INPUT MATERIAL below:
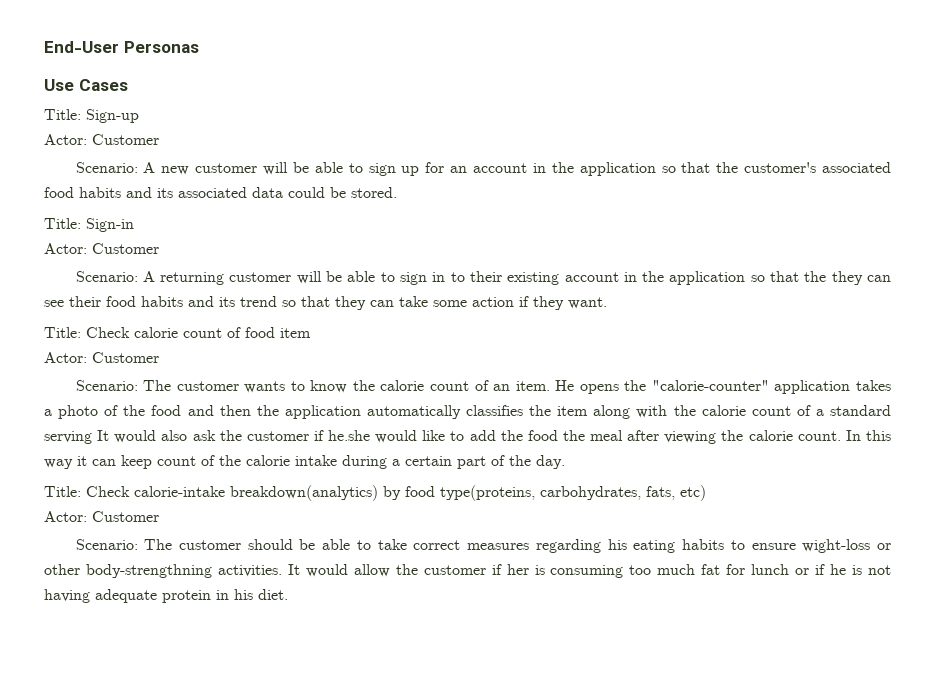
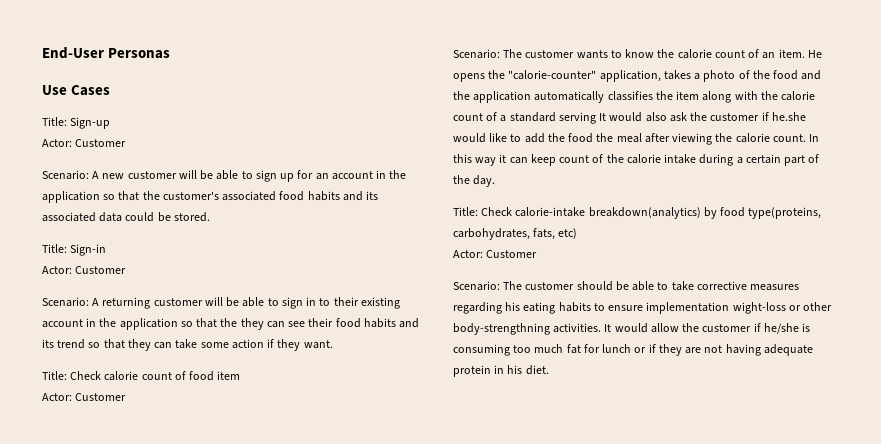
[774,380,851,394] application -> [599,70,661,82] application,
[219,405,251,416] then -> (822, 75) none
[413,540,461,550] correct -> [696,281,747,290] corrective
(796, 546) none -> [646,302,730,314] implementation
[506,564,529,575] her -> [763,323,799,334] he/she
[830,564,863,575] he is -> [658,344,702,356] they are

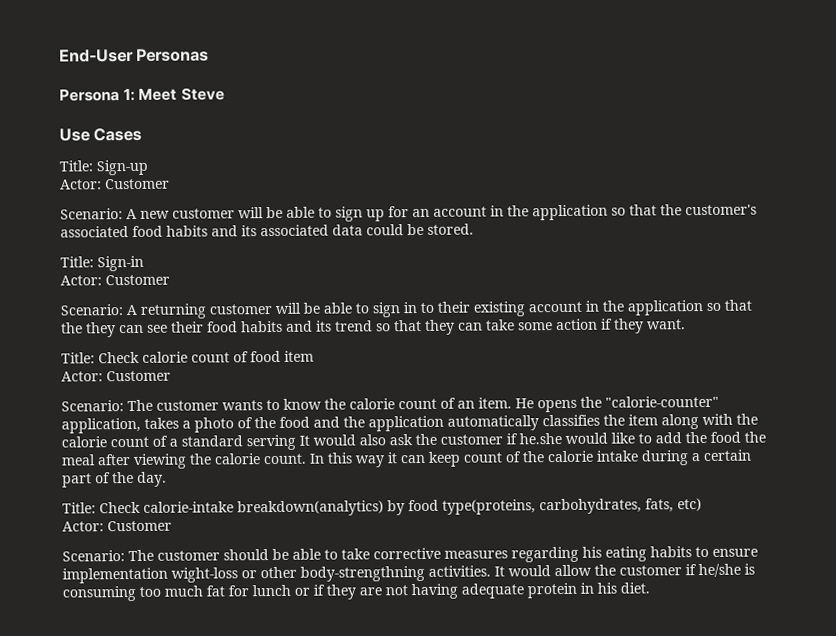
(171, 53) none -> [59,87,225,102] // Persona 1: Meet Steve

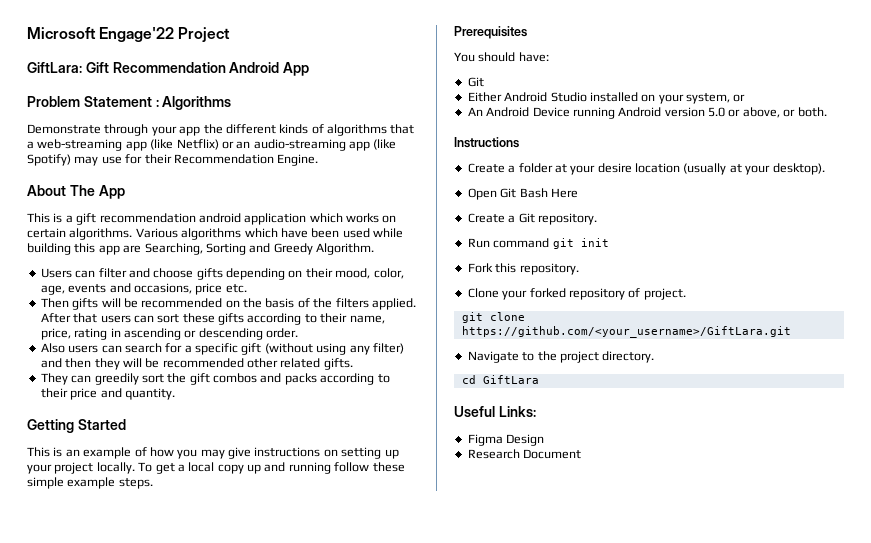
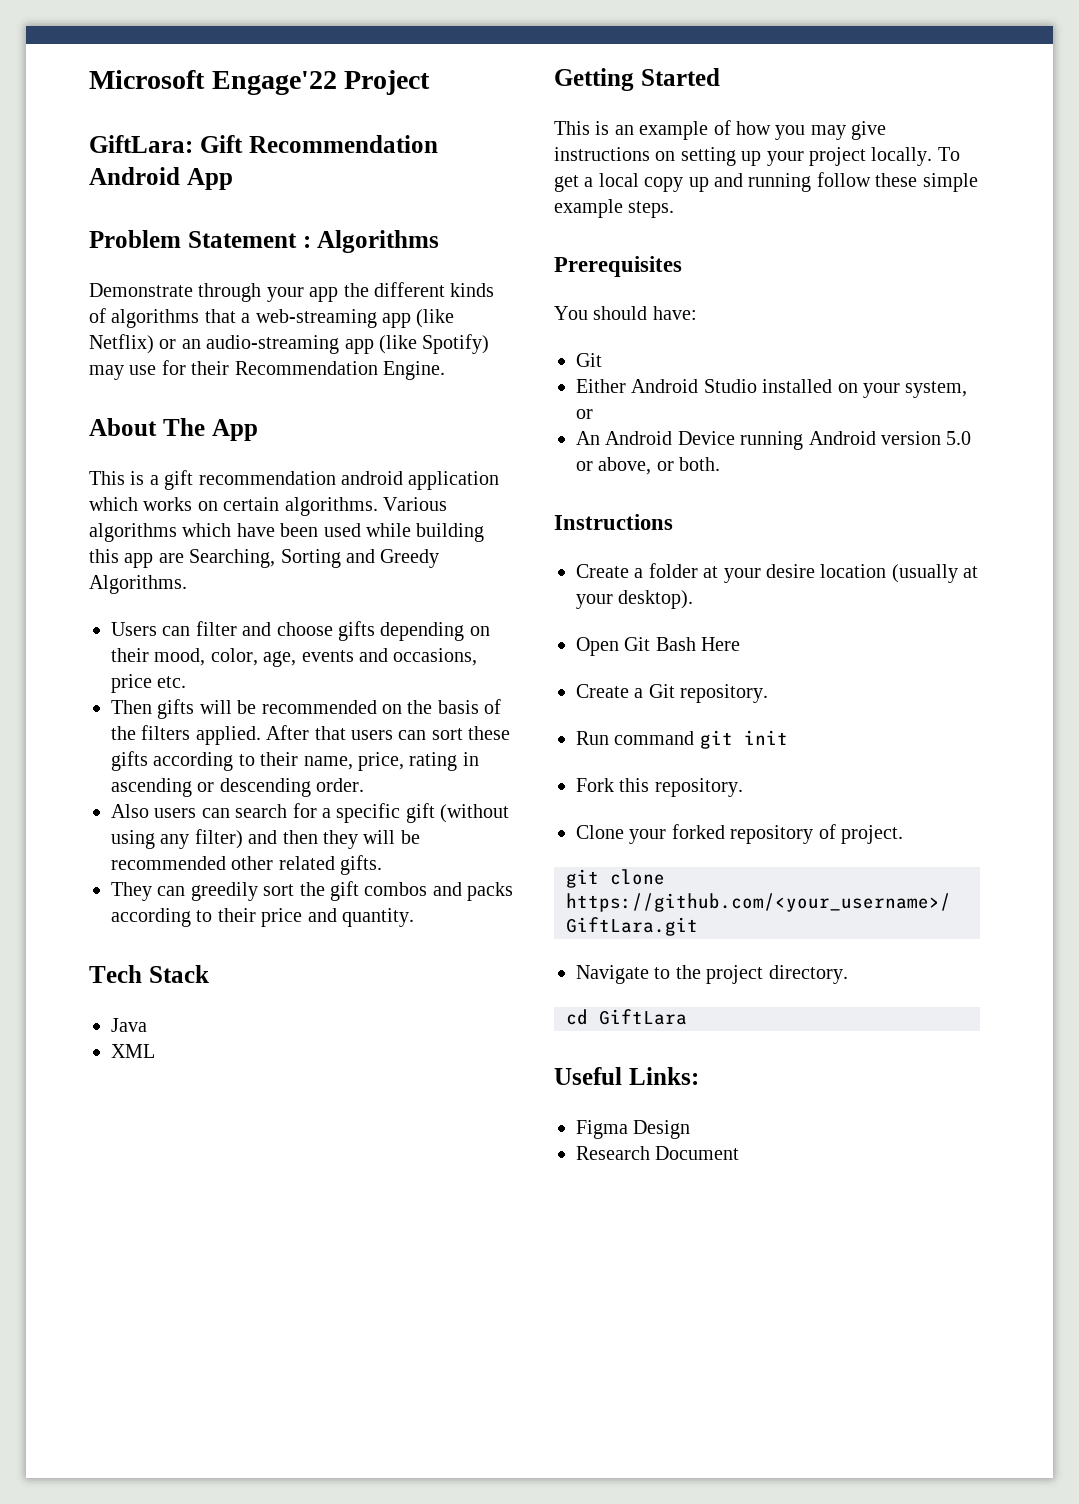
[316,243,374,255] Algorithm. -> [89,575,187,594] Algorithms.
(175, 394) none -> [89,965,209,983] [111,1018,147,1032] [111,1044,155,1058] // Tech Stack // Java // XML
End of INPUT MATERIAL.
> _WORK INSTRUCTION_
Lines holding the word "none" are the answer; copy each one from the records above.

> _ANSWER SECTION_
[219,405,251,416] then -> (822, 75) none
(796, 546) none -> [646,302,730,314] implementation
(171, 53) none -> [59,87,225,102] // Persona 1: Meet Steve
(175, 394) none -> [89,965,209,983] [111,1018,147,1032] [111,1044,155,1058] // Tech Stack // Java // XML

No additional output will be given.